(ENTRIES SHOWN begins)
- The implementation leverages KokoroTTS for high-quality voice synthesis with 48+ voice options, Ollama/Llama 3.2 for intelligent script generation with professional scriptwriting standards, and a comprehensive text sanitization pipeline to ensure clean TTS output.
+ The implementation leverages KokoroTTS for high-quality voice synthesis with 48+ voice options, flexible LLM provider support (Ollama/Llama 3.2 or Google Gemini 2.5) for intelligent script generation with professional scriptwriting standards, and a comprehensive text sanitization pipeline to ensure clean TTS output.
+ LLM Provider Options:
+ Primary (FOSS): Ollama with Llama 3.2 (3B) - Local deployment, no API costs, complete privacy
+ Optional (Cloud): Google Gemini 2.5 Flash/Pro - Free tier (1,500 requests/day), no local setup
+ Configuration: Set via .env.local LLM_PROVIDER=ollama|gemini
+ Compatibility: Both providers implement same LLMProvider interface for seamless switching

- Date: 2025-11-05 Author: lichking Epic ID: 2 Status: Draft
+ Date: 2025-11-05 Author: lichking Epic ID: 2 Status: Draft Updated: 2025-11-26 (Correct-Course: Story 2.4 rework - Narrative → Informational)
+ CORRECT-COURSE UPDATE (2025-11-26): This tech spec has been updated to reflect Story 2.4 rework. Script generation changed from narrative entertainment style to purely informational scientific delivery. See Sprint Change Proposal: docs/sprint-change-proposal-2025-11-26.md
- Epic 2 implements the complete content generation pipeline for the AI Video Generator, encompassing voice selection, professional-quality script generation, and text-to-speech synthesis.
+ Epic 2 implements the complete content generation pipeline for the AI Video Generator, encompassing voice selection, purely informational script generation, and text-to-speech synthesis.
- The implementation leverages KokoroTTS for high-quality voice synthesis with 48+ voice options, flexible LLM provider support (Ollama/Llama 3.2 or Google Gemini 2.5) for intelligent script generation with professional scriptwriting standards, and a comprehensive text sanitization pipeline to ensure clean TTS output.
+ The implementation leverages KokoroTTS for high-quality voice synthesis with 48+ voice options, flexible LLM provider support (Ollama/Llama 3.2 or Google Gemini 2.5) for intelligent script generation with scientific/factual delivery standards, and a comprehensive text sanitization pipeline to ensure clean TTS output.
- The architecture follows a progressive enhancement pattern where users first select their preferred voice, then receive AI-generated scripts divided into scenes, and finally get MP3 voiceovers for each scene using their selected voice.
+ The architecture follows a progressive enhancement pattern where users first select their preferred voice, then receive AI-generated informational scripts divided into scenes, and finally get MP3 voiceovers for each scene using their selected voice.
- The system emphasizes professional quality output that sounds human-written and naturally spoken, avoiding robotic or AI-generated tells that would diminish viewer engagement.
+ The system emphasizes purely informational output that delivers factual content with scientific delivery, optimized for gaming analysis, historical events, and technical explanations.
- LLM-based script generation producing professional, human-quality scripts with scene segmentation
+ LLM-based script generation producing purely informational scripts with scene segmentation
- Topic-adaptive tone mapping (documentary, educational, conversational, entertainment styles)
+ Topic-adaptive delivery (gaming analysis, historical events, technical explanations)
(ENTRIES SHOWN ends)
**ACTION ITEM**
From the records, work out how many lines include "Story" and respond with the number only.

**ANSWER AREA**
2